If you don't get this, you don't get science.

Barbarian observes:
A bit of dark pigment allows a cell to become more sensitive to light.

What allows a cell to be sensitive to light is the 11-cis-retinal protein

Barbarian observes:
In some highly-evolved organisms. But as you just saw, all that's really necessary is a darker pigment like meletonin,

Melatonin is a hormone, perhaps you meant melanin?


Metazoan opsin evolution reveals a simple route to animal vision
Proceedings of the National Academy of Science of the United States
PNAS October 29, 2012
All known visual pigments in Neuralia (Cnidaria, Ctenophora, and Bilateria) are composed of an opsin (a seven-transmembrane G protein-coupled receptor), and a light-sensitive chromophore, generally retinal. Accordingly, opsins play a key role in vision. There is no agreement on the relationships of the neuralian opsin subfamilies, and clarifying their phylogeny is key to elucidating the origin of this protein family and of vision. We used improved methods and data to resolve the opsin phylogeny and explain the evolution of animal vision. We found that the Placozoa have opsins, and that the opsins share a common ancestor with the melatonin receptors.

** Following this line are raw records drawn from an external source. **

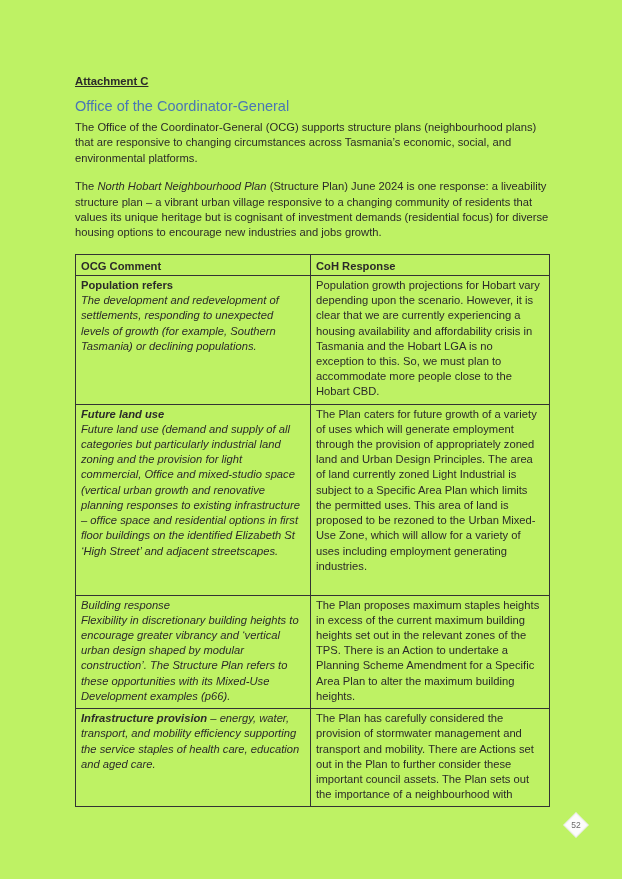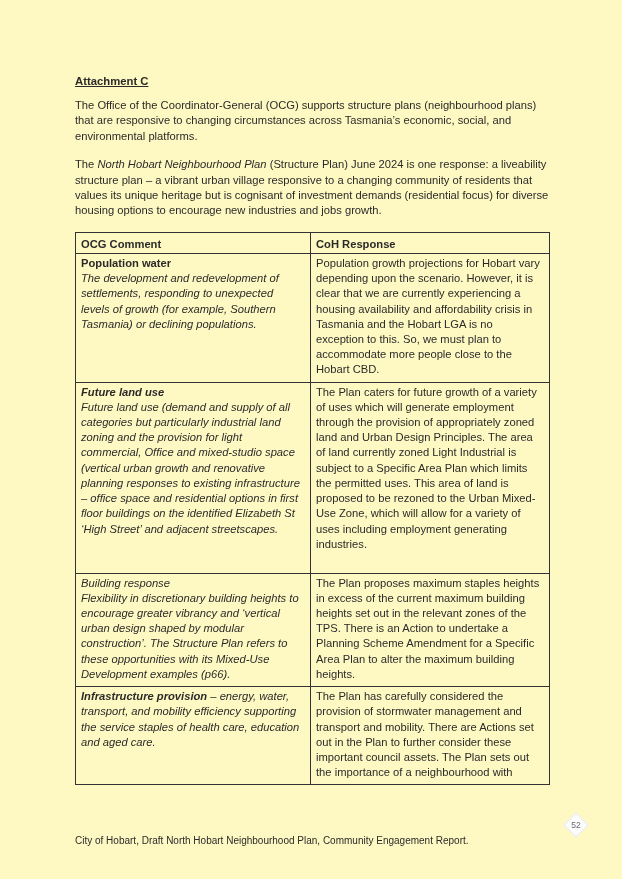"Attachment C" .page { background: #fef9c3 -> #bef264 }
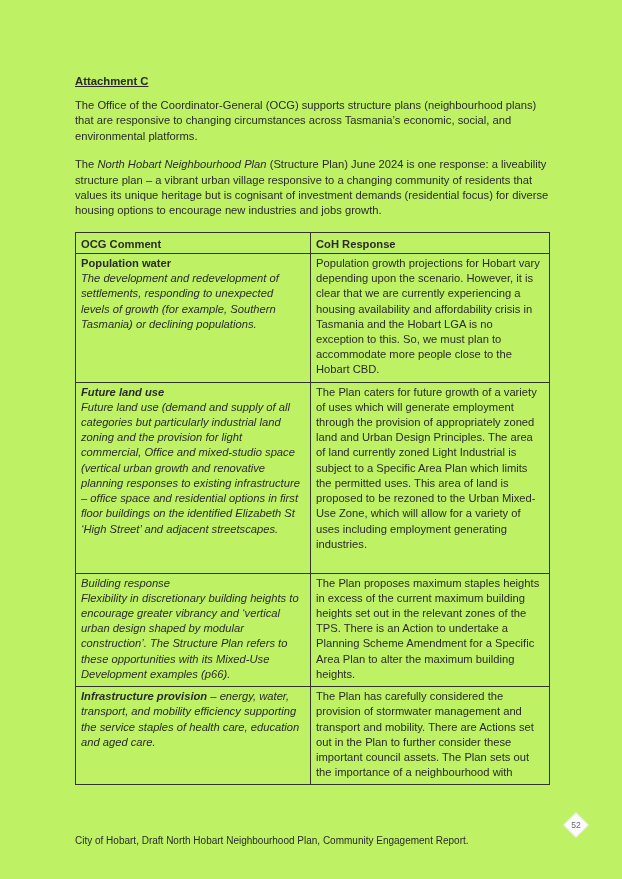"Office of the Coordinator-General" h1.heading { html: none -> <h1>Office of the Coordinator-General</h1> }
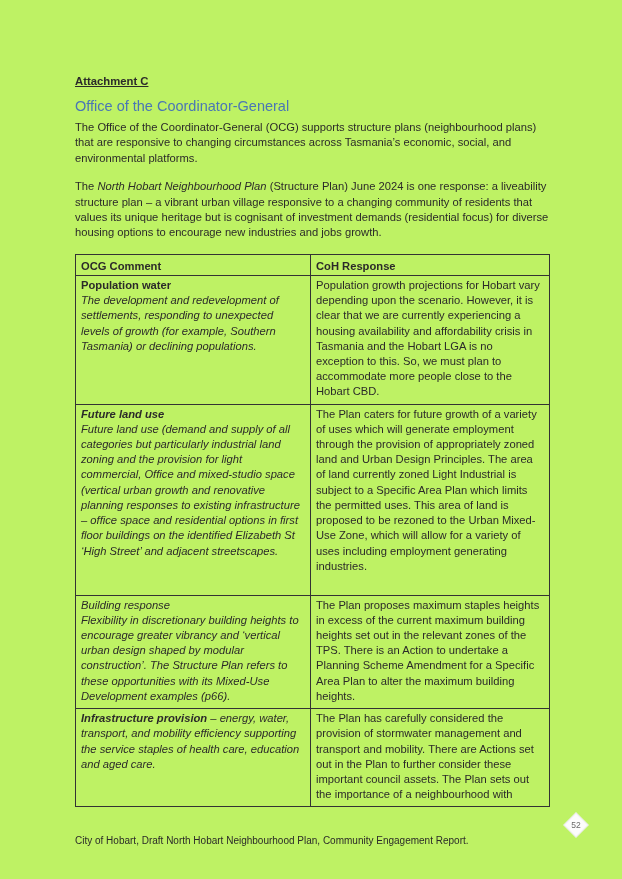"Population water" span.cell-title { text: water -> refers }
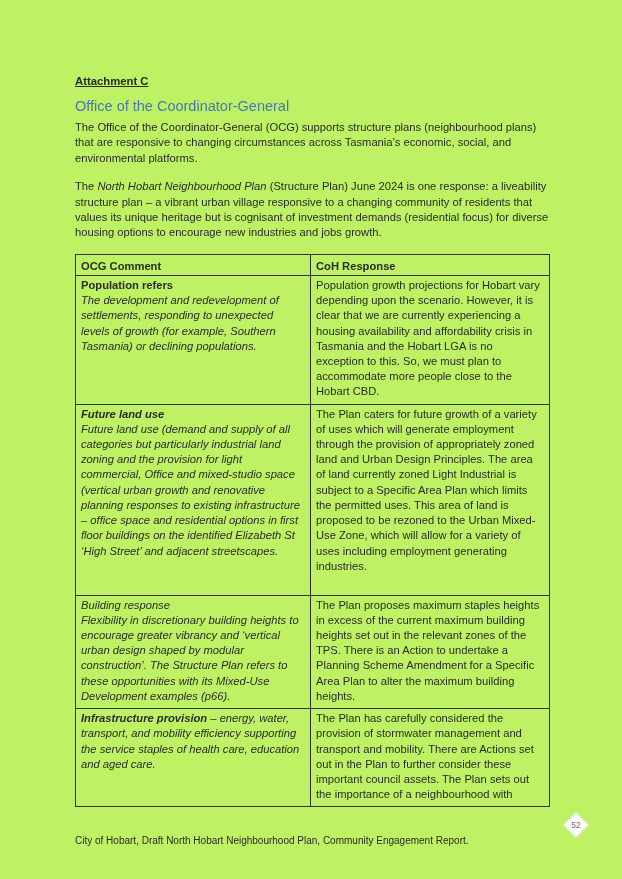"City of Hobart, Draft North" div.footer { html: <div>City of Hobart, Draft North Hobart Neighbourhood Plan, Community Engagement Report.</div> -> none }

No sarcasm intended but telling me a dark pigment allows a cell to sense light is similar to saying pushing a button on a radio allows a station to be received.

The difference, of course, is that in the case of the dark spot, the spot is the directly receptor, and of course, in the radio, the button is not. As you see, those highly-evolved molecules don't even exist in many organisms that can detect light and make use of that perception.

In order to discuss the origin of a light sensitive cell we need to break it down more.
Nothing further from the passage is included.